(Items listed in a dataset)
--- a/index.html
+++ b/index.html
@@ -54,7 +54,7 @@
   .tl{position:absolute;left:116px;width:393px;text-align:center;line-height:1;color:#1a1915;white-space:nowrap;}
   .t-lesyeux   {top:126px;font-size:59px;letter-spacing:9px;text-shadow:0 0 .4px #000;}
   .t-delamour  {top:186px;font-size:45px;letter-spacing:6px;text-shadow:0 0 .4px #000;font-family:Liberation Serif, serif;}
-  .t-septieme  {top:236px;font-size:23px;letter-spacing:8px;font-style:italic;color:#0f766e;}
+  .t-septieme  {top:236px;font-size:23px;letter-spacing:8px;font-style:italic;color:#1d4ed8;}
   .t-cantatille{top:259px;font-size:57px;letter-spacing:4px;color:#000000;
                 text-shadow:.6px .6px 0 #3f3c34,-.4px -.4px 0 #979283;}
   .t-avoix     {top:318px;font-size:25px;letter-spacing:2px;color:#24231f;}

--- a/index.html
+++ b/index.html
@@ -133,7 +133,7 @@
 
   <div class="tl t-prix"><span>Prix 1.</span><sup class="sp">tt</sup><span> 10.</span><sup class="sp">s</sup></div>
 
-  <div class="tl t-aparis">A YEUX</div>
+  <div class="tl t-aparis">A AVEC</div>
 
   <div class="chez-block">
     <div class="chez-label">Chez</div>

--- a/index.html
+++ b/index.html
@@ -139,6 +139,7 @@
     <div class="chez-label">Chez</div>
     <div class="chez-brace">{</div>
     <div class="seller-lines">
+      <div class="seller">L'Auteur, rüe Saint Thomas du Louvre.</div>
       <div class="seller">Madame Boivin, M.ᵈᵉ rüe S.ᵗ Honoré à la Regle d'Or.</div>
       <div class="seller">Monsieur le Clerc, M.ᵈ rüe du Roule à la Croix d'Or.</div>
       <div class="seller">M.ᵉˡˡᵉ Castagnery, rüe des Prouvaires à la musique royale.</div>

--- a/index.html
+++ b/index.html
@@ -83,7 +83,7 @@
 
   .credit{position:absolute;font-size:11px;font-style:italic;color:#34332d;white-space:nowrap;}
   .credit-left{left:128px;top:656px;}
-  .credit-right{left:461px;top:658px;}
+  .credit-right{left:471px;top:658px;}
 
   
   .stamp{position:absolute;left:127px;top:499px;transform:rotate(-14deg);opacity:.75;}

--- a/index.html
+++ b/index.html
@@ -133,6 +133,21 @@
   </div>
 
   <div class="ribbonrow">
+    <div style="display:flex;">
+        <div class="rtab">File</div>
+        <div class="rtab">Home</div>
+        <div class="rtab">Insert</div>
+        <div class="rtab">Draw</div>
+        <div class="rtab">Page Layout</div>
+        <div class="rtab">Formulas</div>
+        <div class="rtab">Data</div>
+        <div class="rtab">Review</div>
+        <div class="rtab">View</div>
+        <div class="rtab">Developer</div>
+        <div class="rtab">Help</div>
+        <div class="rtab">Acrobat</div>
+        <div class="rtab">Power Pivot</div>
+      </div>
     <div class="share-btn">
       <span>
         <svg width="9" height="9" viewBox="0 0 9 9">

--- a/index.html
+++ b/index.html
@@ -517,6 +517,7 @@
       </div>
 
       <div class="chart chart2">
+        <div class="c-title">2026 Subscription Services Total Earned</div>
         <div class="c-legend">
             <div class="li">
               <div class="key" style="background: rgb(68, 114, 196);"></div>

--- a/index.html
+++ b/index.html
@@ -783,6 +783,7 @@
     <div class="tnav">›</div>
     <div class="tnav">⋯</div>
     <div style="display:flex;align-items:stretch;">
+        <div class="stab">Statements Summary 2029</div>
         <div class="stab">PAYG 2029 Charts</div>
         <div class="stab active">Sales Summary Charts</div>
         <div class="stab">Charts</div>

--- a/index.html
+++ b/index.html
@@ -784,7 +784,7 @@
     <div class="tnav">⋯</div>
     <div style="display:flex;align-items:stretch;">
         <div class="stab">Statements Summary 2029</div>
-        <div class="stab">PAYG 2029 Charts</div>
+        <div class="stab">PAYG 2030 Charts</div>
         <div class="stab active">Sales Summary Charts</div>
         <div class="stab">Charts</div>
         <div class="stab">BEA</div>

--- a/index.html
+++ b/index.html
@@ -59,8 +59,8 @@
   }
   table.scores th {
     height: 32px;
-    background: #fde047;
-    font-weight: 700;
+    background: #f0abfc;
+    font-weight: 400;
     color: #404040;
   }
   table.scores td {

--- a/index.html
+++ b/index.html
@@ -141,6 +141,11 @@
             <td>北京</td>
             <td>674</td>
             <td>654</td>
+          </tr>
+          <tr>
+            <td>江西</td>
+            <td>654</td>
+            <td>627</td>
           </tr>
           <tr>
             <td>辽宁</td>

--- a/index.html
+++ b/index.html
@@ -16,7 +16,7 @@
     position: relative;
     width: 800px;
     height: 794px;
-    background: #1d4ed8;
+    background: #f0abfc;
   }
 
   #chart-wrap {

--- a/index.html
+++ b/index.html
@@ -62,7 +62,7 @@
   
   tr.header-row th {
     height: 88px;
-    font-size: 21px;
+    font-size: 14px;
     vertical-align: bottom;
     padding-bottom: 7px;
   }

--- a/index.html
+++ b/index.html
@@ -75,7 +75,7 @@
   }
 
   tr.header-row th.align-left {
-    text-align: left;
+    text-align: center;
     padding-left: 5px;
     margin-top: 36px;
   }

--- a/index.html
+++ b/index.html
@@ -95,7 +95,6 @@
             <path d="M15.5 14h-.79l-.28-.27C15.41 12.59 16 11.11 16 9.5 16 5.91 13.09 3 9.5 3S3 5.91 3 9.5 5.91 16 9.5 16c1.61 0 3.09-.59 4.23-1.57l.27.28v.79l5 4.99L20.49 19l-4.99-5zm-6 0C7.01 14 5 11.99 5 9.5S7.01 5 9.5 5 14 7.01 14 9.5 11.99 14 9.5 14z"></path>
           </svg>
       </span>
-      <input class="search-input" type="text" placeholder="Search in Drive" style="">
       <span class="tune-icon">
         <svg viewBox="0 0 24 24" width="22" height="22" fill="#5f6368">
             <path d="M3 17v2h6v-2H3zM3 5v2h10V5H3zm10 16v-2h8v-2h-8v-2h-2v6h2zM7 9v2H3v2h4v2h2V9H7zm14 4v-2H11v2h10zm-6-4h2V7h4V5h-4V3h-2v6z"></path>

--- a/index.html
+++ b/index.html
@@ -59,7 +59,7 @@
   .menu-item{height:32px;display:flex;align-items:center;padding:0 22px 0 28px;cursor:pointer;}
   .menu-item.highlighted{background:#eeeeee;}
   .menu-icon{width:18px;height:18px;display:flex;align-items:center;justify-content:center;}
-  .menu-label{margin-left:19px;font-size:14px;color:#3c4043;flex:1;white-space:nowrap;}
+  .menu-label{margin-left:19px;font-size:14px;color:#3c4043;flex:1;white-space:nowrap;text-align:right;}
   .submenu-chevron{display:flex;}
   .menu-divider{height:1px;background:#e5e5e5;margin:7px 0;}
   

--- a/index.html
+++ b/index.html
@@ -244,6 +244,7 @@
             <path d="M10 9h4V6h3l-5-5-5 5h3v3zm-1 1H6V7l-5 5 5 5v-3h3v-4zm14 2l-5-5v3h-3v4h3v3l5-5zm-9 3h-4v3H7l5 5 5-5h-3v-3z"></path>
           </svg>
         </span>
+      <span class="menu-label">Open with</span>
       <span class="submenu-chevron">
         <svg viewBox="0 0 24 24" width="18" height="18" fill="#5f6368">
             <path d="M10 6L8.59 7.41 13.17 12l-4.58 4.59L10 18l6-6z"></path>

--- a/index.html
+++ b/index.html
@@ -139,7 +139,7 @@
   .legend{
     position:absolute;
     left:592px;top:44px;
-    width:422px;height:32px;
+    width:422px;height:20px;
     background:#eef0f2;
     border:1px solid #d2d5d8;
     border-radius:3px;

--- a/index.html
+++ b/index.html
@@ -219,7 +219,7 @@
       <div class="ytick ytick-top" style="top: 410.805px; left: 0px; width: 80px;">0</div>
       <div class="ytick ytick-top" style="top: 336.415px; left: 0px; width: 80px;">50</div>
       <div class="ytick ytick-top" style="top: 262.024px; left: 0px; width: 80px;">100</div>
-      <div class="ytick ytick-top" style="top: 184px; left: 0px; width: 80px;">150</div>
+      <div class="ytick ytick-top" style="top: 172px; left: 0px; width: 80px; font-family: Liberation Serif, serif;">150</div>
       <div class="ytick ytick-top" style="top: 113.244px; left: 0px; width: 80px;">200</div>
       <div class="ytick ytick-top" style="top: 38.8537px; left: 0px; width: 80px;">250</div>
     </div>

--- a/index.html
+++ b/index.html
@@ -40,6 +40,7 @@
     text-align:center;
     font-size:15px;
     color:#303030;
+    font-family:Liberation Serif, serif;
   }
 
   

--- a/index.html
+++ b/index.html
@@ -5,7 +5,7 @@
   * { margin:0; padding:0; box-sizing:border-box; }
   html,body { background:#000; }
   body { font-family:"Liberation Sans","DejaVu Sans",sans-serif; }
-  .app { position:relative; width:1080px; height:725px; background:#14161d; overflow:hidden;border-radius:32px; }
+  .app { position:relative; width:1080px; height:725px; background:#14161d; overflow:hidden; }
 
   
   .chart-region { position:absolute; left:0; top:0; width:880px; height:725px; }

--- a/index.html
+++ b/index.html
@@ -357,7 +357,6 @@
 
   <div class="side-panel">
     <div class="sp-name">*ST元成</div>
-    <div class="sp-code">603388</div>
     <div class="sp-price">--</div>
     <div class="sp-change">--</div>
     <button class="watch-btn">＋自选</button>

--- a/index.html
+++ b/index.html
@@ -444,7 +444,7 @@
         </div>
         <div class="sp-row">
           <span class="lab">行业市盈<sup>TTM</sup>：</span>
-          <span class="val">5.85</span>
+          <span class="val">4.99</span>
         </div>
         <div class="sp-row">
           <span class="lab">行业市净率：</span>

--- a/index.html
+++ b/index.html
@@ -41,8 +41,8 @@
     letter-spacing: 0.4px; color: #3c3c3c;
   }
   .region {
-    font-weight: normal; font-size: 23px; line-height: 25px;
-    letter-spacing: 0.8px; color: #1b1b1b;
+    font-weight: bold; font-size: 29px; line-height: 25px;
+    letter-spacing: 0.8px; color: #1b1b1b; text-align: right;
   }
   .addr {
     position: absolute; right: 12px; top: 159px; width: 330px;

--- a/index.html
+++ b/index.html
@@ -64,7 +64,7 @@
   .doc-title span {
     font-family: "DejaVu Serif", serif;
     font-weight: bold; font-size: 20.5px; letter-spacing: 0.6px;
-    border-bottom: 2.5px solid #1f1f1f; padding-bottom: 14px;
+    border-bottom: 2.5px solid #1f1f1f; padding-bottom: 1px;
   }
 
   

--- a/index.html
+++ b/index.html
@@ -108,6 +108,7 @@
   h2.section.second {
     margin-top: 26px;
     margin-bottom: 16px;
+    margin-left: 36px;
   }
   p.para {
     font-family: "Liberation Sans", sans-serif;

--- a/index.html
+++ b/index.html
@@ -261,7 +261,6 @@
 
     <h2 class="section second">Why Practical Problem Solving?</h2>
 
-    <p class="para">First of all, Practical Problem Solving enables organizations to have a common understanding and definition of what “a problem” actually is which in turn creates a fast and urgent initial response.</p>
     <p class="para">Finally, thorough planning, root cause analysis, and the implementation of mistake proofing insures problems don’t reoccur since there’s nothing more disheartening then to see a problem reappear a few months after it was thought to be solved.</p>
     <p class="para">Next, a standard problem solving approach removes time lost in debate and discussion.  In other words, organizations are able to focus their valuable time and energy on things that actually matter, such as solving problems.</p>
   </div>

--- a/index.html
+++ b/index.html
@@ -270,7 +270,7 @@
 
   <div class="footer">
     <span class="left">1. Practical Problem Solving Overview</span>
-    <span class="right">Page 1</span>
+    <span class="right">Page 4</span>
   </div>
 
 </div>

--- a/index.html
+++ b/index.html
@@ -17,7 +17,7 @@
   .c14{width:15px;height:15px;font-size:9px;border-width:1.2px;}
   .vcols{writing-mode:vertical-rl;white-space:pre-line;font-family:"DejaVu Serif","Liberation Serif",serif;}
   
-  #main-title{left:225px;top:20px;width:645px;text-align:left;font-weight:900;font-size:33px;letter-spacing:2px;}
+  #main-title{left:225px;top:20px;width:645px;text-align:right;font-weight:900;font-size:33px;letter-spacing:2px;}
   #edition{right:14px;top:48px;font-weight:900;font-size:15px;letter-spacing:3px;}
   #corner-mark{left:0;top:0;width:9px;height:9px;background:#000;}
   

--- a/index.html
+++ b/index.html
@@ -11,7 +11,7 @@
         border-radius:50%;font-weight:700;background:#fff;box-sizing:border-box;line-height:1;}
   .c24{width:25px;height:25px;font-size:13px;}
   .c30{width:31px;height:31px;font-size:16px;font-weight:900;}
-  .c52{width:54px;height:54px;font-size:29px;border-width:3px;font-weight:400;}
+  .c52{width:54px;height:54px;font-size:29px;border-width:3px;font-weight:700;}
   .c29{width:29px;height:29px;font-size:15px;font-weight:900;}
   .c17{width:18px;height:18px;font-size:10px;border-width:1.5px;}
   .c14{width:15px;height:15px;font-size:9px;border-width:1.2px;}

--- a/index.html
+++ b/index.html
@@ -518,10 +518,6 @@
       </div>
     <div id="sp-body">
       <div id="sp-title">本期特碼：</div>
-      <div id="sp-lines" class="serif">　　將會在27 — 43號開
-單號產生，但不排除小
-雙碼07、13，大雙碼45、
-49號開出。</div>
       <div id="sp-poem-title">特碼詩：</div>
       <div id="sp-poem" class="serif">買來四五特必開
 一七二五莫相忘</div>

Your objective
Transcribe the records from their first line. Stop after the line with "-133,7 +133,7 @@", including it.

Answer to this task
--- a/index.html
+++ b/index.html
@@ -54,7 +54,7 @@
   .tl{position:absolute;left:116px;width:393px;text-align:center;line-height:1;color:#1a1915;white-space:nowrap;}
   .t-lesyeux   {top:126px;font-size:59px;letter-spacing:9px;text-shadow:0 0 .4px #000;}
   .t-delamour  {top:186px;font-size:45px;letter-spacing:6px;text-shadow:0 0 .4px #000;font-family:Liberation Serif, serif;}
-  .t-septieme  {top:236px;font-size:23px;letter-spacing:8px;font-style:italic;color:#0f766e;}
+  .t-septieme  {top:236px;font-size:23px;letter-spacing:8px;font-style:italic;color:#1d4ed8;}
   .t-cantatille{top:259px;font-size:57px;letter-spacing:4px;color:#000000;
                 text-shadow:.6px .6px 0 #3f3c34,-.4px -.4px 0 #979283;}
   .t-avoix     {top:318px;font-size:25px;letter-spacing:2px;color:#24231f;}

--- a/index.html
+++ b/index.html
@@ -133,7 +133,7 @@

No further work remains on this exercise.